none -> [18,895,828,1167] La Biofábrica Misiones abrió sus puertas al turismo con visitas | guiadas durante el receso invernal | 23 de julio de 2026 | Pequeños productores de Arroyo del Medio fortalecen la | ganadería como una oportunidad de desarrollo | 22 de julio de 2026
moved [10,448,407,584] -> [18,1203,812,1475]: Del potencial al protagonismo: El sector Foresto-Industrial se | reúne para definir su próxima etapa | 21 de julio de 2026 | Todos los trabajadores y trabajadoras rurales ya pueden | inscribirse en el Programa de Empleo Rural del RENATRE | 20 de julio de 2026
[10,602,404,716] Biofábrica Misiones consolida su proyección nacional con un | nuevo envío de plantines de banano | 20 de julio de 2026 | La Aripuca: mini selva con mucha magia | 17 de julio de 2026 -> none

+===+

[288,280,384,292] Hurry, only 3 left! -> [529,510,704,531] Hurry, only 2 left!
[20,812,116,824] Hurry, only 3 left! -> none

+===+

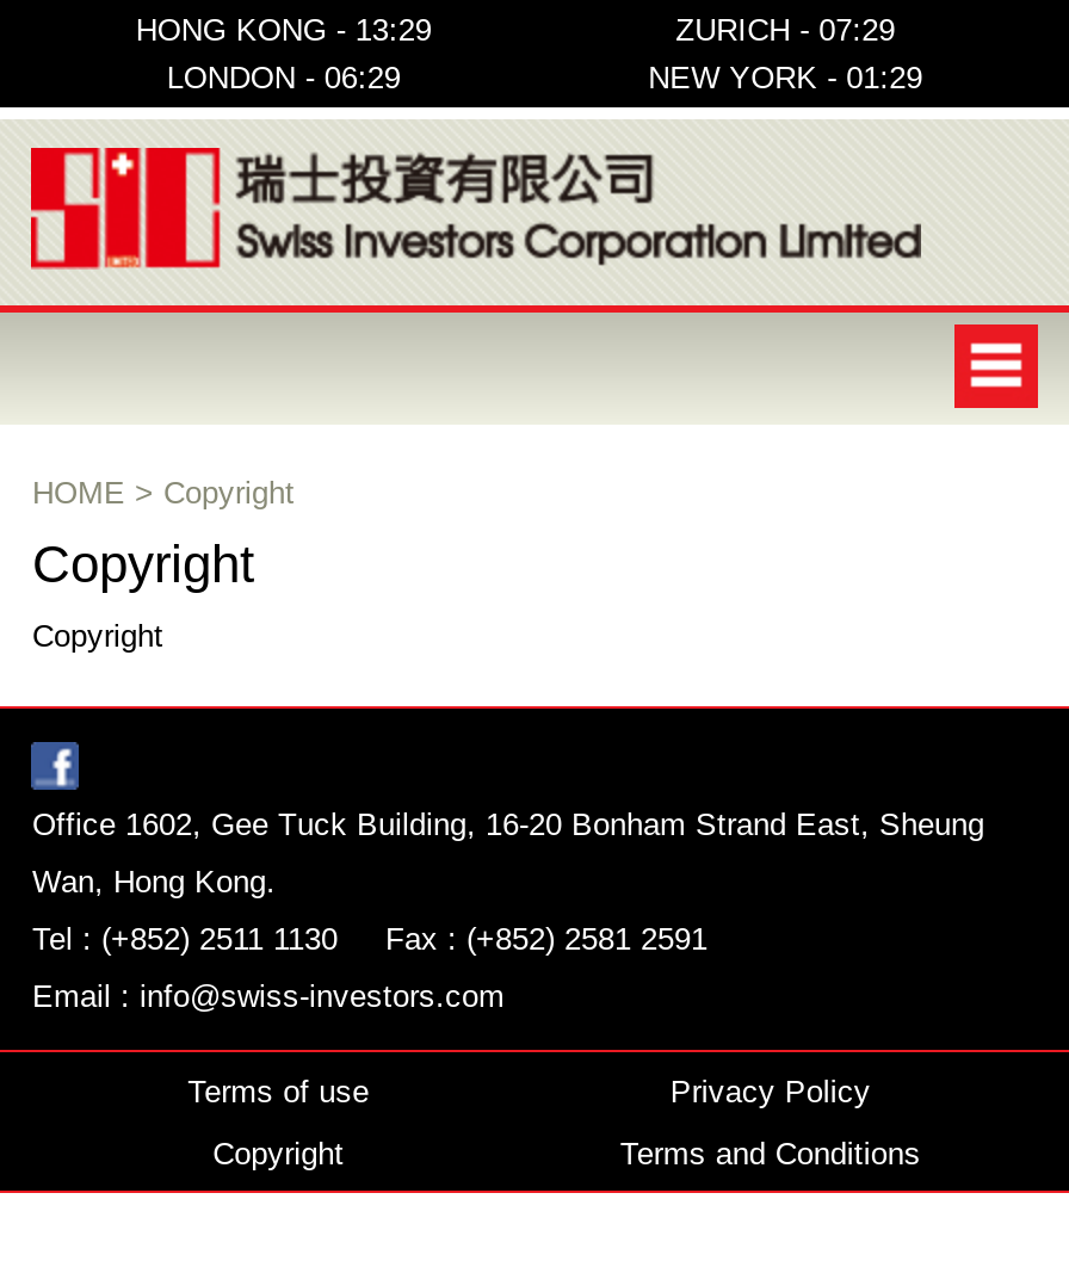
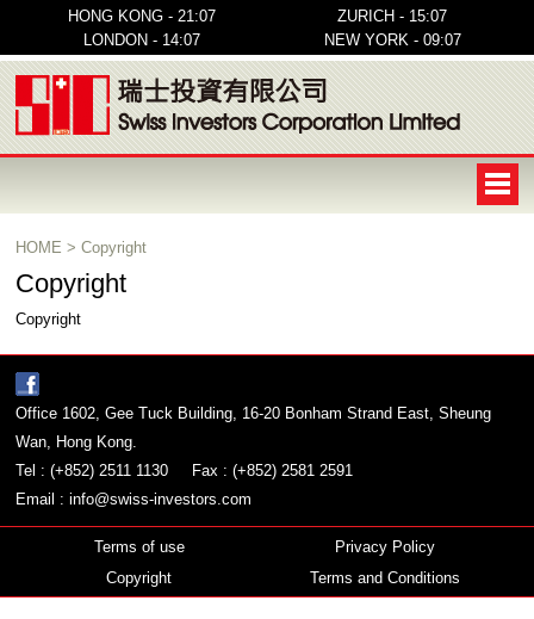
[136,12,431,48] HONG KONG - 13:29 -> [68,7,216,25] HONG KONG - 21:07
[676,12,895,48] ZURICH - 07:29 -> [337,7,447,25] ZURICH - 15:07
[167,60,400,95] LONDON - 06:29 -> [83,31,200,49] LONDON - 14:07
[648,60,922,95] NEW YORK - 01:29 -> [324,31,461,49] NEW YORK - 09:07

+===+

Print exactly the lines above, between the one holding "none -> [18,895,828,1167]" and the one holding "[10,602,404,716] Biofábrica Misiones", inclusive, and nothing besides.

> SOLUTION TO THE PROBLEM:
none -> [18,895,828,1167] La Biofábrica Misiones abrió sus puertas al turismo con visitas | guiadas durante el receso invernal | 23 de julio de 2026 | Pequeños productores de Arroyo del Medio fortalecen la | ganadería como una oportunidad de desarrollo | 22 de julio de 2026
moved [10,448,407,584] -> [18,1203,812,1475]: Del potencial al protagonismo: El sector Foresto-Industrial se | reúne para definir su próxima etapa | 21 de julio de 2026 | Todos los trabajadores y trabajadoras rurales ya pueden | inscribirse en el Programa de Empleo Rural del RENATRE | 20 de julio de 2026
[10,602,404,716] Biofábrica Misiones consolida su proyección nacional con un | nuevo envío de plantines de banano | 20 de julio de 2026 | La Aripuca: mini selva con mucha magia | 17 de julio de 2026 -> none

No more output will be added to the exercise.